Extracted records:

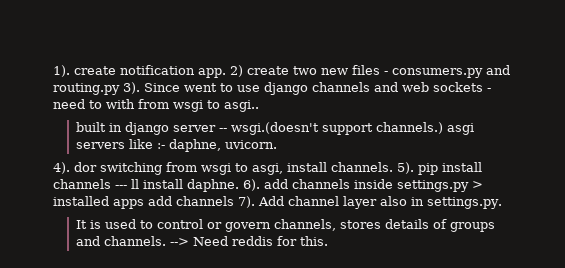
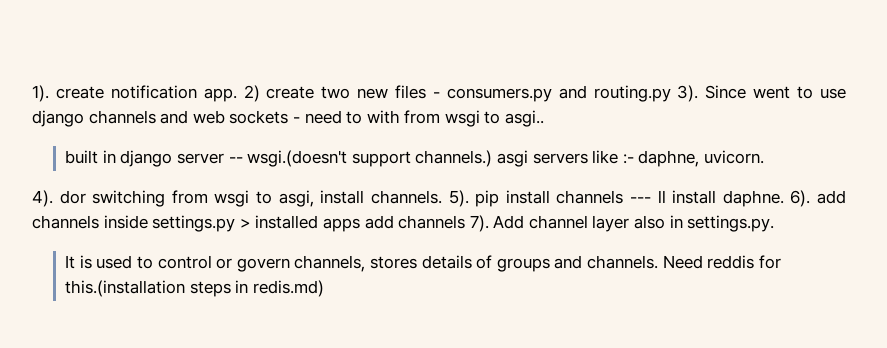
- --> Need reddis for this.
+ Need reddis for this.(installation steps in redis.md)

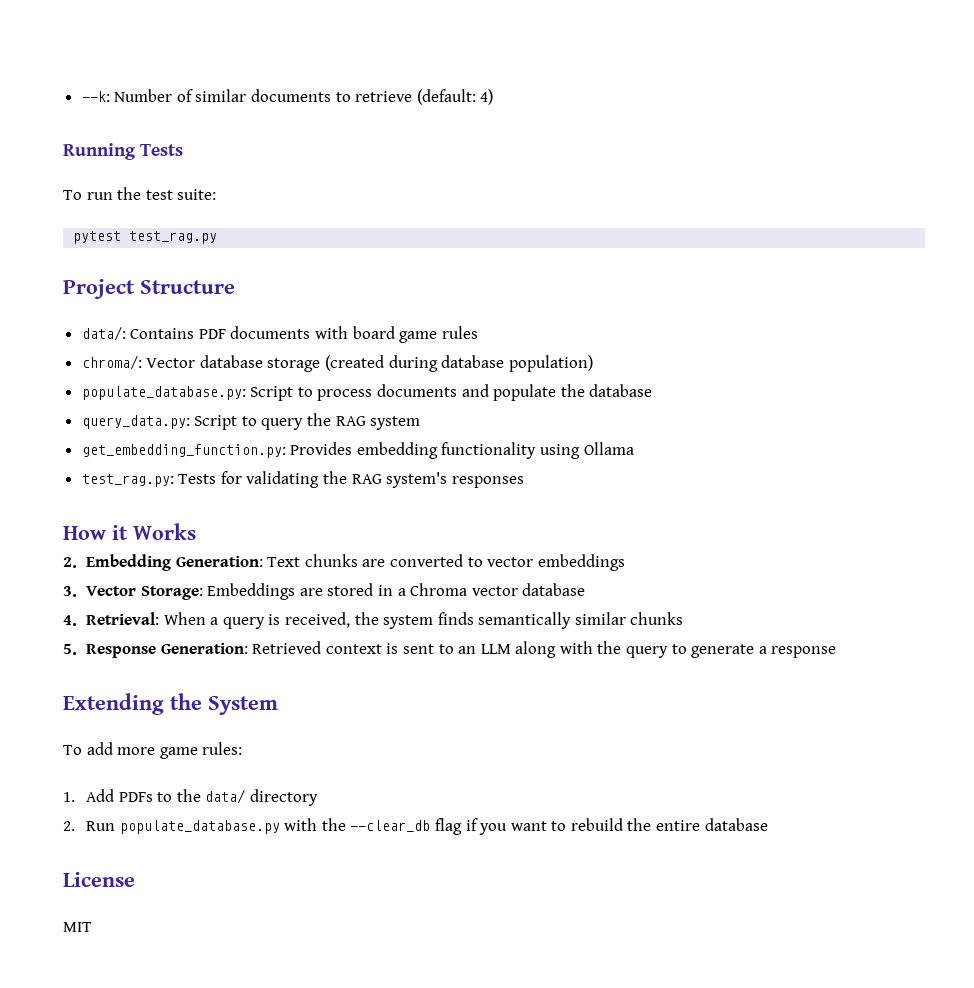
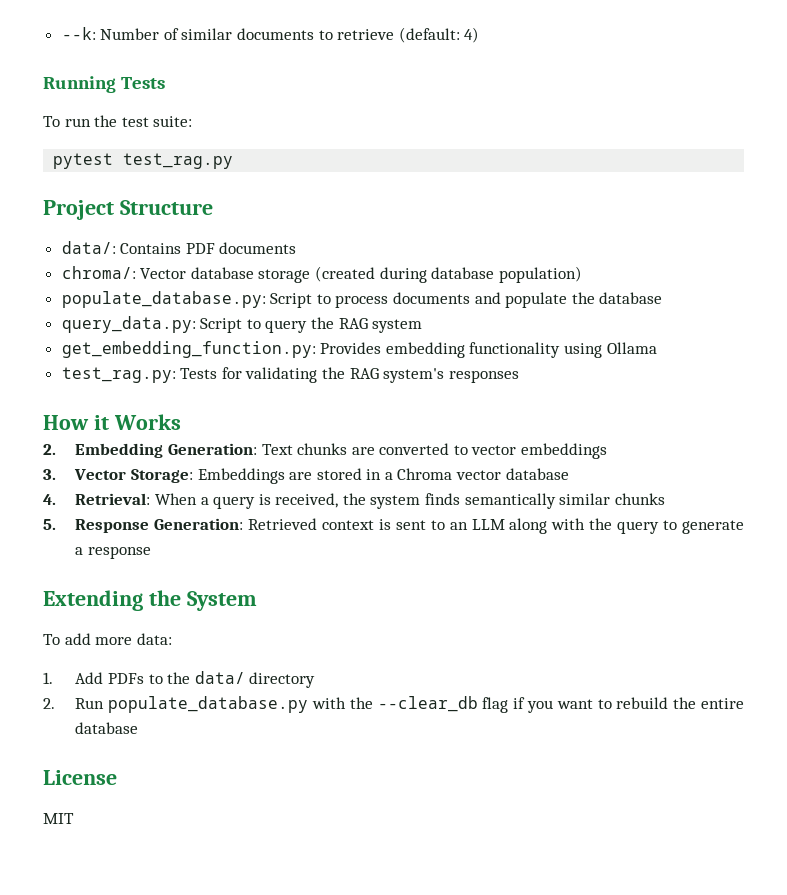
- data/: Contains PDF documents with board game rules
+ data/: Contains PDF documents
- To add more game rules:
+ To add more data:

* * *

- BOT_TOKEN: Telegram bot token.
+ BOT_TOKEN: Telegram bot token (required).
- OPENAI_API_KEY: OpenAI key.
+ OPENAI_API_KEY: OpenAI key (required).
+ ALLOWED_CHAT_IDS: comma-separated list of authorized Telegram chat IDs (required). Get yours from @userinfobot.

Task objective:
The required output is every line above from the one with "bot token (required)." down to the one with "yours from @userinfobot.", restated word for word, ends included.

Response box:
+ BOT_TOKEN: Telegram bot token (required).
- OPENAI_API_KEY: OpenAI key.
+ OPENAI_API_KEY: OpenAI key (required).
+ ALLOWED_CHAT_IDS: comma-separated list of authorized Telegram chat IDs (required). Get yours from @userinfobot.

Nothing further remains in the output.